Mit über einer Zehntel Vorsprung ließ er seinen Landsmann Robin Norén deutlich hinter sich und sicherte sich auch den Titel in der FIA Pro Stock Klasse.
Eine riesige Überraschung gelang Jürgen Nagel in der Klasse Top Methanol. In der ersten Runde schlug er den Favoriten Johnny Lagg aus Schweden. Dies katapultierte ins Finale, da der Hamburger im Halbfinale einen Sololauf hatte. Dort musste er sich Timo Habermann geschlagen geben, der den Sieg nach Langenselbold holte.

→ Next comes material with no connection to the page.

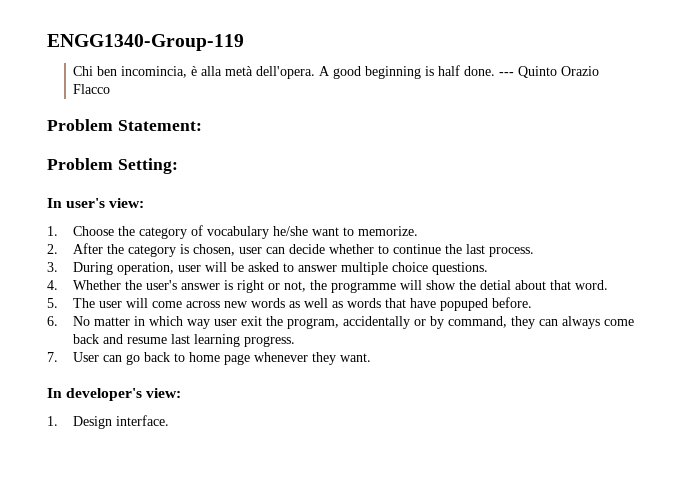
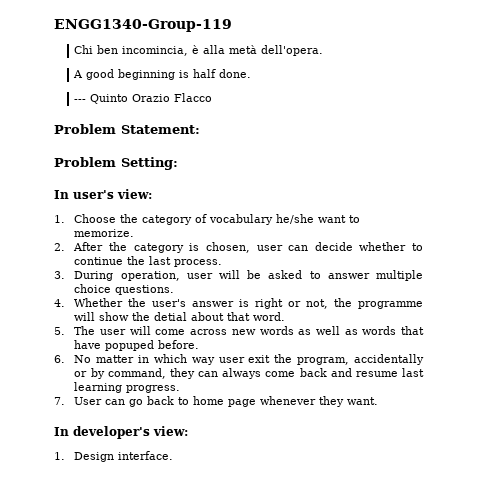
(316, 72) none -> (324, 50) //
(496, 71) none -> (252, 73) //

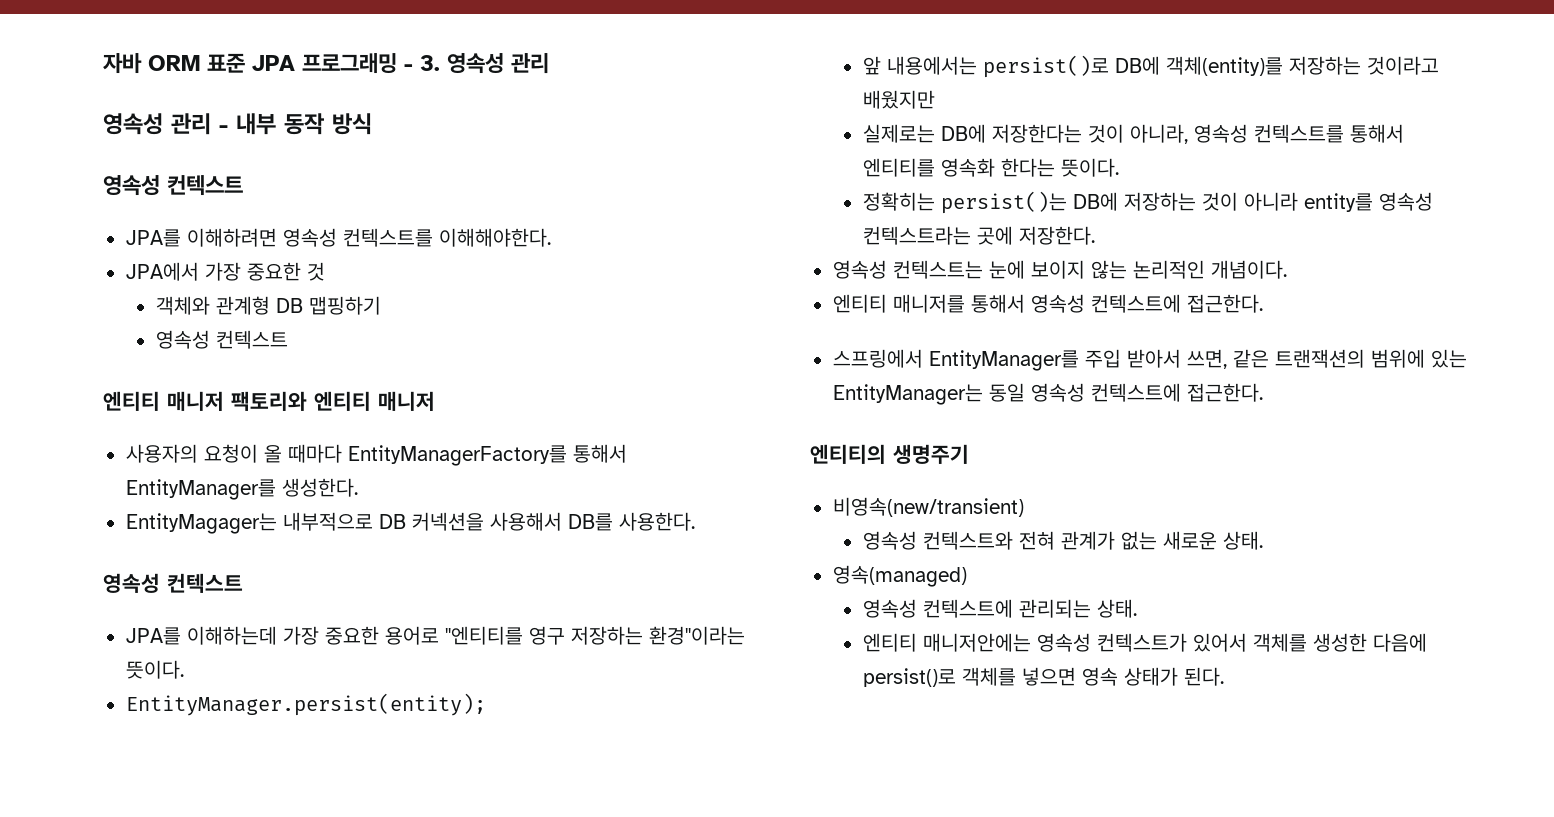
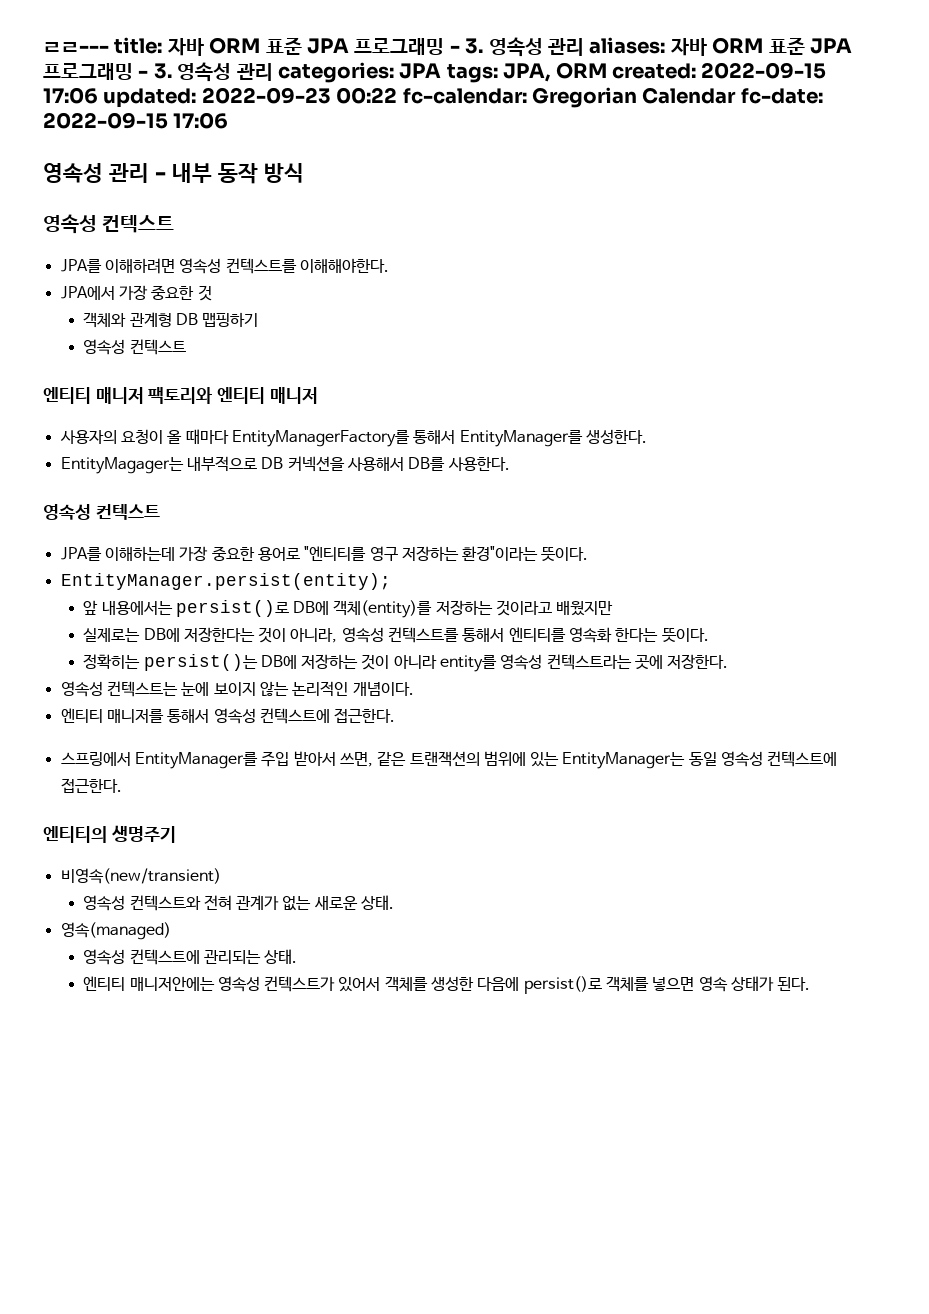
[103,53,549,74] 자바 ORM 표준 JPA 프로그래밍 - 3. 영속성 관리 -> [43,37,852,57] [43,62,827,83] [43,87,823,108] [43,112,229,129] ㄹㄹ--- title: 자바 ORM 표준 JPA 프로그래밍 - 3. 영속성 관리 aliases: 자바 ORM 표준 JPA 프로그래밍 - 3. 영속성 관리 categories: JPA tags: JPA, ORM created: 2022-09-15 17:06 updated: 2022-09-23 00:22 fc-calendar: Gregorian Calendar fc-date: 2022-09-15 17:06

Bleiben zum Schluss die Top Fuel Dragster und eine Frau, die mit ihrem Team an diesem Wochenende eine Spitzenleistung schaffte: Anita Mäkelä. In der ersten Runde trat die Finnin alleine an. Nach dem Burnout bekam sie das Zeichen der Startcrew den Dragster auszuschalten – Probleme mit der Startampel. Tommi Happanen, ihrem Mann und Crew-Chief blieb nichts anderes übrig als eine Spritleitung abzuschrauben, damit der 10.000PS Motor langsam ausging. Die Minuten vergingen und einen Top-Fuel-Motor neu zu starten ist riskant. Doch Anita musste unter eigener Kraft an die Startampel rollen, um diese zumindest auslösen um die nächste Runde zu erreichen. So sind die Regeln. Die Minuten vergingen. Der Motor war heiß und wurde von der Crew in Windeseile auf den Neustart vorbereitet. Die Reifen kühlten vom Burnout herunter. Jeder ging jetzt davon aus, dass Anita nach vorne rollt, die Ampel auslöst und sich dann zurückschieben lässt. Weit gefehlt! Nach einer „gefühlten Ewigkeit“ rollte die Finnin wieder an die Startlinie. Ohne erneuten Burnout. Das gut gefüllte Motodrom zuckte kollektiv zusammen als Anita bei „grün“ tatsächlich voll draufhält und mit einer 3,93 und 474 km/h im Ziel ankommt. Anita fuhr sowohl im Halbfinale gegen Jndia Erbacher, als auch im Finale gegen Maja Udtian weitere 3er-Zeiten und gewann die NitrOlympX vor einem jubelnden Publikum.
Jetzt heißt es warten und die Vorfreude bis zu den NitrOlympX 2020 zu genießen. See you in 2020!